→ **EXERCISE PROMPT**
Each line that holds the word "outputs" counts once; give the total for the records below and nothing else.

Collection entries
┄┄┄┄┄┄┄┄┄┄

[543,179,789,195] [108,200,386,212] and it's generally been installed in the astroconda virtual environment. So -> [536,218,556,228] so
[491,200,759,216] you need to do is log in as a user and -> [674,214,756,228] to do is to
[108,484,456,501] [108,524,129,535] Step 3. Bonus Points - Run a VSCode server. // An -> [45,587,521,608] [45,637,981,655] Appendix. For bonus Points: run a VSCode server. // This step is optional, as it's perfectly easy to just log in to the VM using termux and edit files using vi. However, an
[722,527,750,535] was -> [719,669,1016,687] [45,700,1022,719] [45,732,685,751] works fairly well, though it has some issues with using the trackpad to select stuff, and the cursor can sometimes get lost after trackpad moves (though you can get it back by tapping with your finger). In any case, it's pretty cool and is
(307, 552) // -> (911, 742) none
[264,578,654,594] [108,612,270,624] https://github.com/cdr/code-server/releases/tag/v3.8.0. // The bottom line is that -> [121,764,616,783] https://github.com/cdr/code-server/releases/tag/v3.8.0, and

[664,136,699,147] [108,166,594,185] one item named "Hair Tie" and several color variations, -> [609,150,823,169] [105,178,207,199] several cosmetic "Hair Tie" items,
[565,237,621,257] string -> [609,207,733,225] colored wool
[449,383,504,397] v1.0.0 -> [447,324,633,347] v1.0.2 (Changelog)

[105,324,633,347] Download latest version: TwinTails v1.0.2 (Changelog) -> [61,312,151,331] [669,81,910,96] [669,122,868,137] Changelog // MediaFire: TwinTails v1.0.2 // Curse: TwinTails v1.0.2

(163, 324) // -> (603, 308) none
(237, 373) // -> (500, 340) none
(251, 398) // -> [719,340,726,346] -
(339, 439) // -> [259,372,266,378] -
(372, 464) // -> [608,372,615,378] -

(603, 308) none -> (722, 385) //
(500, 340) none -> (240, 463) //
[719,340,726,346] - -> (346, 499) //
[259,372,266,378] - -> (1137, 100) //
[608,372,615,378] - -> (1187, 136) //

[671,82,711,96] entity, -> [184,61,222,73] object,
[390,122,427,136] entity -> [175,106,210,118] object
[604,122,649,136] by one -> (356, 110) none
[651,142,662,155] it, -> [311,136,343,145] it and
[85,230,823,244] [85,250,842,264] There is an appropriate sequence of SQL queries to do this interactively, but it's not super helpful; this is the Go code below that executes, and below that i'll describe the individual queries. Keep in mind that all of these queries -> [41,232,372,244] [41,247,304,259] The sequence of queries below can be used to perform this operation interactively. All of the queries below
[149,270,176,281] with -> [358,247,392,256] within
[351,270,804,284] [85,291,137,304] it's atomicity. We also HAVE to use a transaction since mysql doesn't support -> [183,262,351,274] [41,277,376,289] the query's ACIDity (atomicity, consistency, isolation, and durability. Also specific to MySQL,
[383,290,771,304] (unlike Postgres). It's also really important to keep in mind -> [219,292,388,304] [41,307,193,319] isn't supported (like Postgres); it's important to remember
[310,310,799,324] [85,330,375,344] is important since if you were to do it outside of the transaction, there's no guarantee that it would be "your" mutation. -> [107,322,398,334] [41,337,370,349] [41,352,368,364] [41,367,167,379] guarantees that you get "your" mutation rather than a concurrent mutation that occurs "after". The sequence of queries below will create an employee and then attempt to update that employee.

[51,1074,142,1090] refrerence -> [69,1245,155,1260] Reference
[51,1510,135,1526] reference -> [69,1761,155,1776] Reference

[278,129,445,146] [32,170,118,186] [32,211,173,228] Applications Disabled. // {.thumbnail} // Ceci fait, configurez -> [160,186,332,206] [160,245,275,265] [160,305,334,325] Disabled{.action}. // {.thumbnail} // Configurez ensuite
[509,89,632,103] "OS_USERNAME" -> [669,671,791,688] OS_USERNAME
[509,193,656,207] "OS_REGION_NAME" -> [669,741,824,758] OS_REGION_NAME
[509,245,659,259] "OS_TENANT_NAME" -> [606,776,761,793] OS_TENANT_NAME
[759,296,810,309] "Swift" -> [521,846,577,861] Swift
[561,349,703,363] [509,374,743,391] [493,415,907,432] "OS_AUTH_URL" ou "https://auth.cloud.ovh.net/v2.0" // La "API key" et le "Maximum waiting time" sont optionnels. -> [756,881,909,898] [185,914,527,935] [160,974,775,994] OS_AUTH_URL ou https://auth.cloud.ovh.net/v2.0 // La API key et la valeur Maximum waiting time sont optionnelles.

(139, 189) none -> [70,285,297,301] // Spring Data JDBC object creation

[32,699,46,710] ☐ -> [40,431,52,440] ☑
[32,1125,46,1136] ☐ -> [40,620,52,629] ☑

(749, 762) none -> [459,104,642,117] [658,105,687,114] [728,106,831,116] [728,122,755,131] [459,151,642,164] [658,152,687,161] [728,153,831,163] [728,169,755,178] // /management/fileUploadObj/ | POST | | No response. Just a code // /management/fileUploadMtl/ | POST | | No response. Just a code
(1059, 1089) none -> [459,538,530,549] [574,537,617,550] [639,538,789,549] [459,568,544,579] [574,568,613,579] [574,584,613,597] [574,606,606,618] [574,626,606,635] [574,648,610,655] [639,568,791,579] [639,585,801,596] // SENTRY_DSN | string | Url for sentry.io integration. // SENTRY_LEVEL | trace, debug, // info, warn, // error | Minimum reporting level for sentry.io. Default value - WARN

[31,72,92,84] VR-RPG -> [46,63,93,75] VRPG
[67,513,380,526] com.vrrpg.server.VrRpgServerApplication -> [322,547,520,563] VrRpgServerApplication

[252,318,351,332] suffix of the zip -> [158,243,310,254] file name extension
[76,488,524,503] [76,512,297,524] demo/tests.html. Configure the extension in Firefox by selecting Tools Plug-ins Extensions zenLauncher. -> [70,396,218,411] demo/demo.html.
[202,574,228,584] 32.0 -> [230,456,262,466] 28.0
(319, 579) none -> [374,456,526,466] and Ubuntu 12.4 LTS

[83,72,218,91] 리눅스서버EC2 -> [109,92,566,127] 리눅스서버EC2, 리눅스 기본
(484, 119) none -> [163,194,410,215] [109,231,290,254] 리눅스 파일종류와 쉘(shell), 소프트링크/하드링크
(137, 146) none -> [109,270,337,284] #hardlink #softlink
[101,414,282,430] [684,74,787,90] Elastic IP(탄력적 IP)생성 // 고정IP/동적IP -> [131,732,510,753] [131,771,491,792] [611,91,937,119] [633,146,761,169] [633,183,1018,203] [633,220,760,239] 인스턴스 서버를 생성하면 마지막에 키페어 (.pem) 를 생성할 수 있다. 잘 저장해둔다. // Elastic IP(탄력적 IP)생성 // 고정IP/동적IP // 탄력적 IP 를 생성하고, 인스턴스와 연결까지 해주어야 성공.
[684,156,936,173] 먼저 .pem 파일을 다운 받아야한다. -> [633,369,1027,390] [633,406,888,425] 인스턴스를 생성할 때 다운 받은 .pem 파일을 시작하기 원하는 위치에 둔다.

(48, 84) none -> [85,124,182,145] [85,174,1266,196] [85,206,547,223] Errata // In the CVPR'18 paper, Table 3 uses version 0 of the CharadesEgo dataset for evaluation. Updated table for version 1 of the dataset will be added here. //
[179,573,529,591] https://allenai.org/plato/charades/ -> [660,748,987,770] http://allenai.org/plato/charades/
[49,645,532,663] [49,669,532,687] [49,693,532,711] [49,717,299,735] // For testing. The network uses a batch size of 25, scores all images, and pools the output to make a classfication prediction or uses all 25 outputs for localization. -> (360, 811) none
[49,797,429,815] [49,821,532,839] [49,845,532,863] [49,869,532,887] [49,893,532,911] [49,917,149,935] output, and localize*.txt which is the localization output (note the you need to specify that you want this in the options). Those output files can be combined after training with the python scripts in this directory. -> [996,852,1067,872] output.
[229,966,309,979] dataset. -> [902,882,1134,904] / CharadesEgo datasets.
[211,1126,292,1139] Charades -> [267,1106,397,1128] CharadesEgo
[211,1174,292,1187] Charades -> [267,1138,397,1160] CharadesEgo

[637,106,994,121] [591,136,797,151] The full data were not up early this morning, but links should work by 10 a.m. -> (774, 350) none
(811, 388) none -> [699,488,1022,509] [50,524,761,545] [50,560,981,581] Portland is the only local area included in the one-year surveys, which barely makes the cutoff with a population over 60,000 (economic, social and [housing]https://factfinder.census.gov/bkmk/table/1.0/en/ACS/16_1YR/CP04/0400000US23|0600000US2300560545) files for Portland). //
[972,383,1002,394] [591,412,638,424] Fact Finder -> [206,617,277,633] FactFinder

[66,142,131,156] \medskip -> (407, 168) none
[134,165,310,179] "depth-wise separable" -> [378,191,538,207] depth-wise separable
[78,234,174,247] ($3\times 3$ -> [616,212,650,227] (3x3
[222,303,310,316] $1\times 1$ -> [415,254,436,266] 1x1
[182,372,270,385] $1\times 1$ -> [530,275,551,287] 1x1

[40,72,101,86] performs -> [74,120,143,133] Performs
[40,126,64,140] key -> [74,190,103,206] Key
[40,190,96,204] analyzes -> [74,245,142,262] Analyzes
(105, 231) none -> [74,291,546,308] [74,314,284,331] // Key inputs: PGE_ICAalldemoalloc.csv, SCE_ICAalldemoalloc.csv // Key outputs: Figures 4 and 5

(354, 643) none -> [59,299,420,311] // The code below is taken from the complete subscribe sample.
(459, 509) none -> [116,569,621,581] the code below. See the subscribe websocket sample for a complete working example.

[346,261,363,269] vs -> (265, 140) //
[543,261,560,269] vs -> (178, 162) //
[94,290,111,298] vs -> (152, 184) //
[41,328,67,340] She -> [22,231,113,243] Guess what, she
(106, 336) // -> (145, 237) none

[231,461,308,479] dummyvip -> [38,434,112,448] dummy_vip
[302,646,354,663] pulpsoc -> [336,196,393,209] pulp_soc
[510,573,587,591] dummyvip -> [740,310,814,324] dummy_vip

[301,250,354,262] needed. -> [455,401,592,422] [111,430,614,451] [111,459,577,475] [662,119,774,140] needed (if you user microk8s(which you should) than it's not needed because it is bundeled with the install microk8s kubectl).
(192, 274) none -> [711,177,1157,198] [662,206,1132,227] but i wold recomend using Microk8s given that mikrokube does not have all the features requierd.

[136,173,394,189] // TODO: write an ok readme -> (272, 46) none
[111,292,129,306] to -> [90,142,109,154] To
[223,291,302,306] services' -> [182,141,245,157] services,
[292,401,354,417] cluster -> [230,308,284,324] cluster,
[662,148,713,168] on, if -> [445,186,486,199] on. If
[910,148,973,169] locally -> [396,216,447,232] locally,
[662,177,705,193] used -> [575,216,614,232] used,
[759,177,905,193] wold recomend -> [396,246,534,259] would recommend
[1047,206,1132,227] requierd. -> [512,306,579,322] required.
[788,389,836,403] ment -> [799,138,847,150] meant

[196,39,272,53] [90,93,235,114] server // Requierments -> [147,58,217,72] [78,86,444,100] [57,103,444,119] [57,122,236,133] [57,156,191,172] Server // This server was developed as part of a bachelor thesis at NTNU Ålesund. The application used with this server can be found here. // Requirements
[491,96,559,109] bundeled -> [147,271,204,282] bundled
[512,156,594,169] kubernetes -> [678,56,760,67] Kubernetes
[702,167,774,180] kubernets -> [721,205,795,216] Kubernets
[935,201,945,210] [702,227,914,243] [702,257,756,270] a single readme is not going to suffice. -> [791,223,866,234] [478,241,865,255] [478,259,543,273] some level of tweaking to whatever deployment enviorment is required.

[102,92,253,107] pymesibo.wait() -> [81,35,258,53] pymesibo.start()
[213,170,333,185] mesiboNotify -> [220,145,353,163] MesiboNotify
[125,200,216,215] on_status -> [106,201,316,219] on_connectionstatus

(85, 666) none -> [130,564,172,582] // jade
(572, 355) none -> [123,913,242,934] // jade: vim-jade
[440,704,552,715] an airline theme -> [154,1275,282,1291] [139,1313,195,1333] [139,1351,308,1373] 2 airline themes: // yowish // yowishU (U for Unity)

┄┄┄┄┄┄┄┄┄┄

→ **EXERCISE ANSWER**
2